▸ ABOUT THIS EXERCISE: The expected answer is the set of lines in the data below between the line holding "11 | Corregido: 255,675 -> 206,540" and the line holding "16 | Corregido: 73,108 -> 60,486", inclusive, written out exactly.

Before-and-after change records

==============================

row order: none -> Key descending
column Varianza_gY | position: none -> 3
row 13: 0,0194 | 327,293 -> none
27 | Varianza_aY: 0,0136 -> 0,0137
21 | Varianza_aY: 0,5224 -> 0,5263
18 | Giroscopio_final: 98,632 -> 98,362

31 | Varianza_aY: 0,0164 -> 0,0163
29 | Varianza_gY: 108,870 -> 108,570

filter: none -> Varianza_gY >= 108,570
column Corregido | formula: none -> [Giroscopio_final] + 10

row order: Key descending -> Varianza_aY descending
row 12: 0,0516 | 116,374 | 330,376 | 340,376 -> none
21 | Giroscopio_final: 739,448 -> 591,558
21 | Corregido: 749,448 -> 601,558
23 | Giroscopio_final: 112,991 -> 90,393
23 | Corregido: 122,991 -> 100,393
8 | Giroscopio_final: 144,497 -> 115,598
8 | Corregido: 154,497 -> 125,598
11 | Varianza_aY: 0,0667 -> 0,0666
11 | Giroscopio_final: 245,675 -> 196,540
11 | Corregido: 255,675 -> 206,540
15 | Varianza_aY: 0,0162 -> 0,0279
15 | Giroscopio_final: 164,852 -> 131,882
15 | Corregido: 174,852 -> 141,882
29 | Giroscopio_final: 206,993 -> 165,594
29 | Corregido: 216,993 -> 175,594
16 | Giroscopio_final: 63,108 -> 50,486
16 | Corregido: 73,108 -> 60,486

==============================

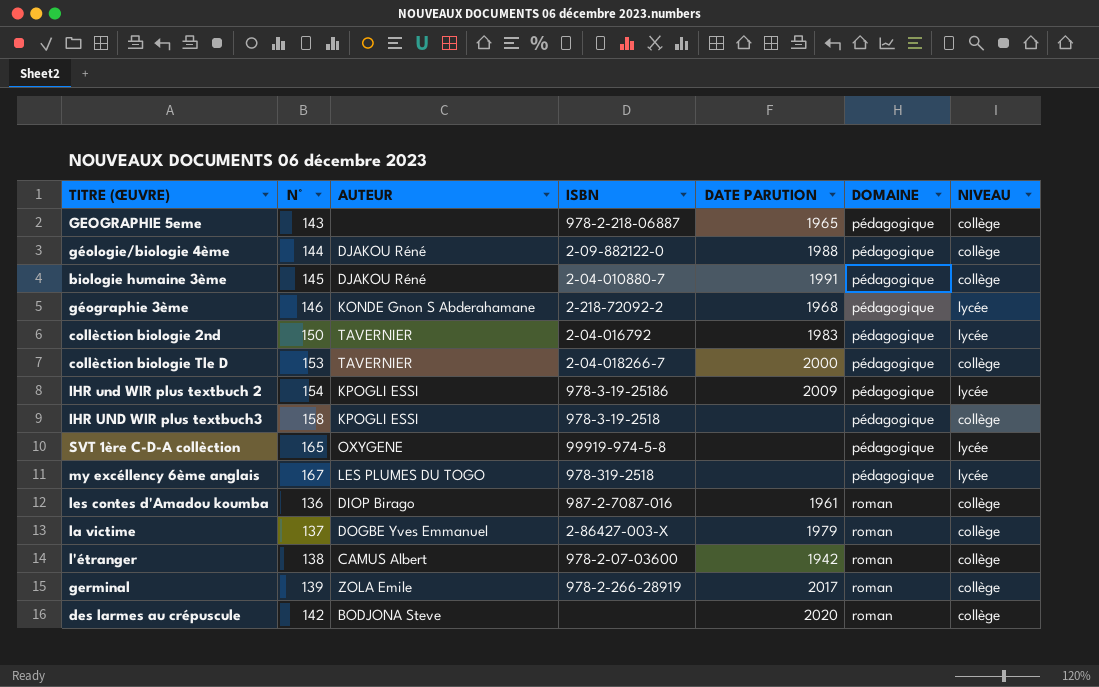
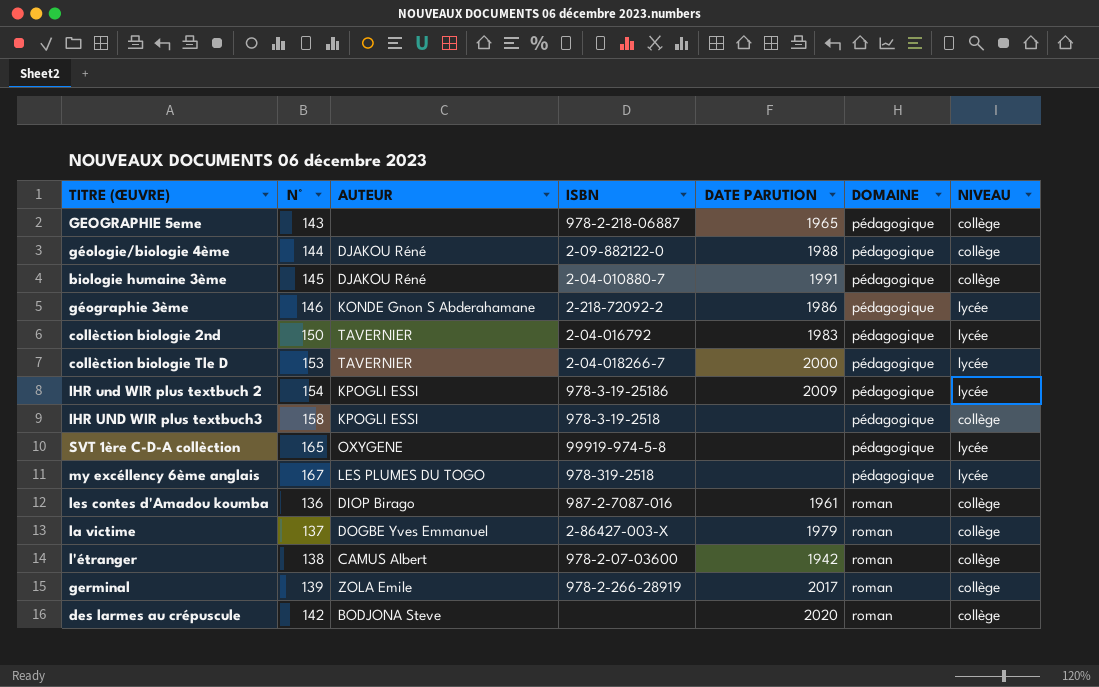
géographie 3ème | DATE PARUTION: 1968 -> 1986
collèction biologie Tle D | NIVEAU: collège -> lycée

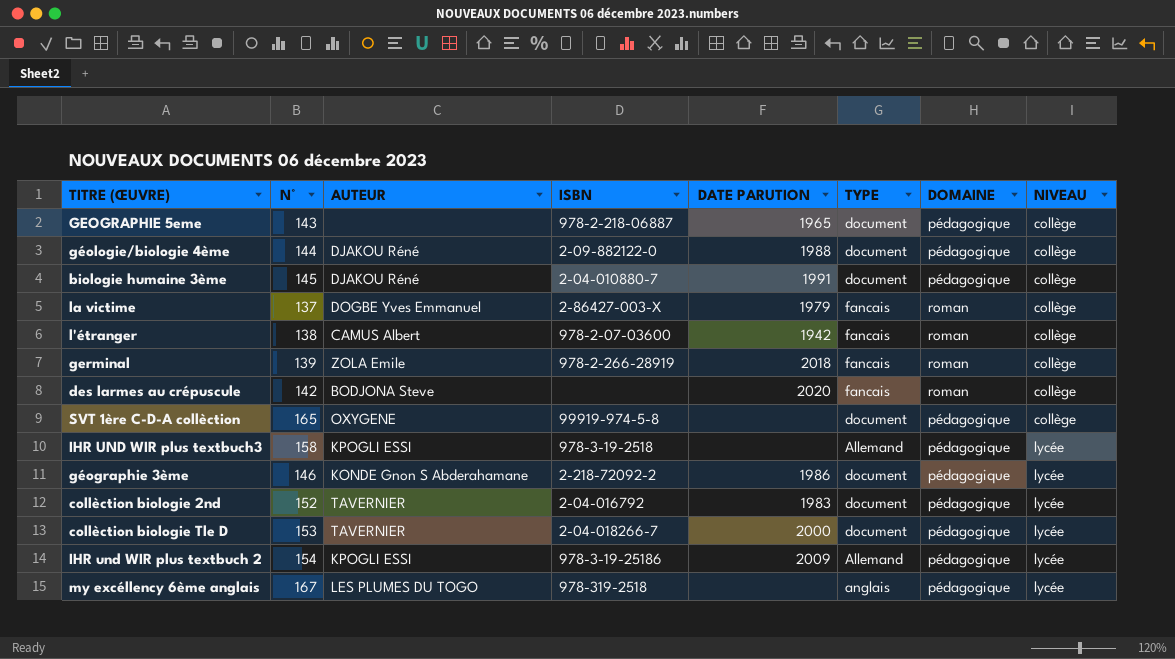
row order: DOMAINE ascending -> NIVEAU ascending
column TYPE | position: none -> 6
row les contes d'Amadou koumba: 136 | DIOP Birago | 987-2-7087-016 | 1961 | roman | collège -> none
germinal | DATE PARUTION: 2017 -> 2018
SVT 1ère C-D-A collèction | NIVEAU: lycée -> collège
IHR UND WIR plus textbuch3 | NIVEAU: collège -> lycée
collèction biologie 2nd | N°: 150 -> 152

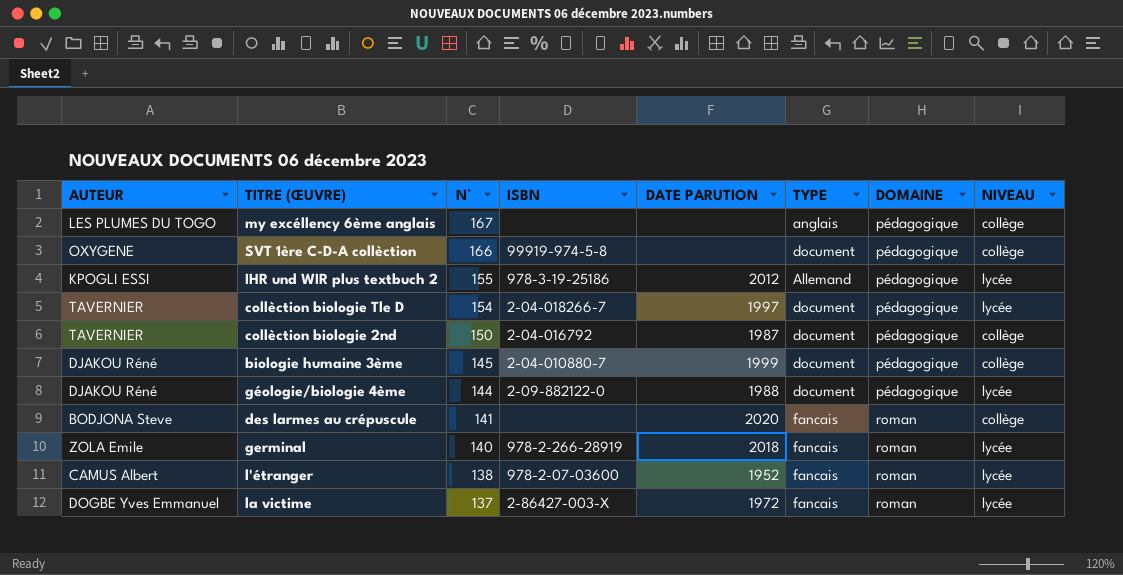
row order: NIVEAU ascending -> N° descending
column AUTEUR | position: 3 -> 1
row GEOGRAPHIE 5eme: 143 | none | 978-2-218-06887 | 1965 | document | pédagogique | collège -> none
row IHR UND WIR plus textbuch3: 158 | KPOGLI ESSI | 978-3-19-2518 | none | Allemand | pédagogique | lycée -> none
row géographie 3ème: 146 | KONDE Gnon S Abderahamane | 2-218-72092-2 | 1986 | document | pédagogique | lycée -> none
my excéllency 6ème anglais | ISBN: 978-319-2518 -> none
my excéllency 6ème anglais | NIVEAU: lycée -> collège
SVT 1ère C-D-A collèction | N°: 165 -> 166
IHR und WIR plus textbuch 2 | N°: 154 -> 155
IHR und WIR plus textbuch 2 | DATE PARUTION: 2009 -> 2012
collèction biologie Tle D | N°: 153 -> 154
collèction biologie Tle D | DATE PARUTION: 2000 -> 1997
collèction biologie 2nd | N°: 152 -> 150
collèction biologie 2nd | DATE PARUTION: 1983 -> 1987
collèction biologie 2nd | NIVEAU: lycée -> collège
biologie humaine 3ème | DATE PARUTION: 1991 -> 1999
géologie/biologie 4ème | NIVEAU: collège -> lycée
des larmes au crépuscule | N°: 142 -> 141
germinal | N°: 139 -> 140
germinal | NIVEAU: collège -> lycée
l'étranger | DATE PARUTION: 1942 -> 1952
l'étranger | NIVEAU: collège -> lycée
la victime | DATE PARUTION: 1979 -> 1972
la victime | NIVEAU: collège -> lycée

==============================

▸ SOLUTION:
11 | Corregido: 255,675 -> 206,540
15 | Varianza_aY: 0,0162 -> 0,0279
15 | Giroscopio_final: 164,852 -> 131,882
15 | Corregido: 174,852 -> 141,882
29 | Giroscopio_final: 206,993 -> 165,594
29 | Corregido: 216,993 -> 175,594
16 | Giroscopio_final: 63,108 -> 50,486
16 | Corregido: 73,108 -> 60,486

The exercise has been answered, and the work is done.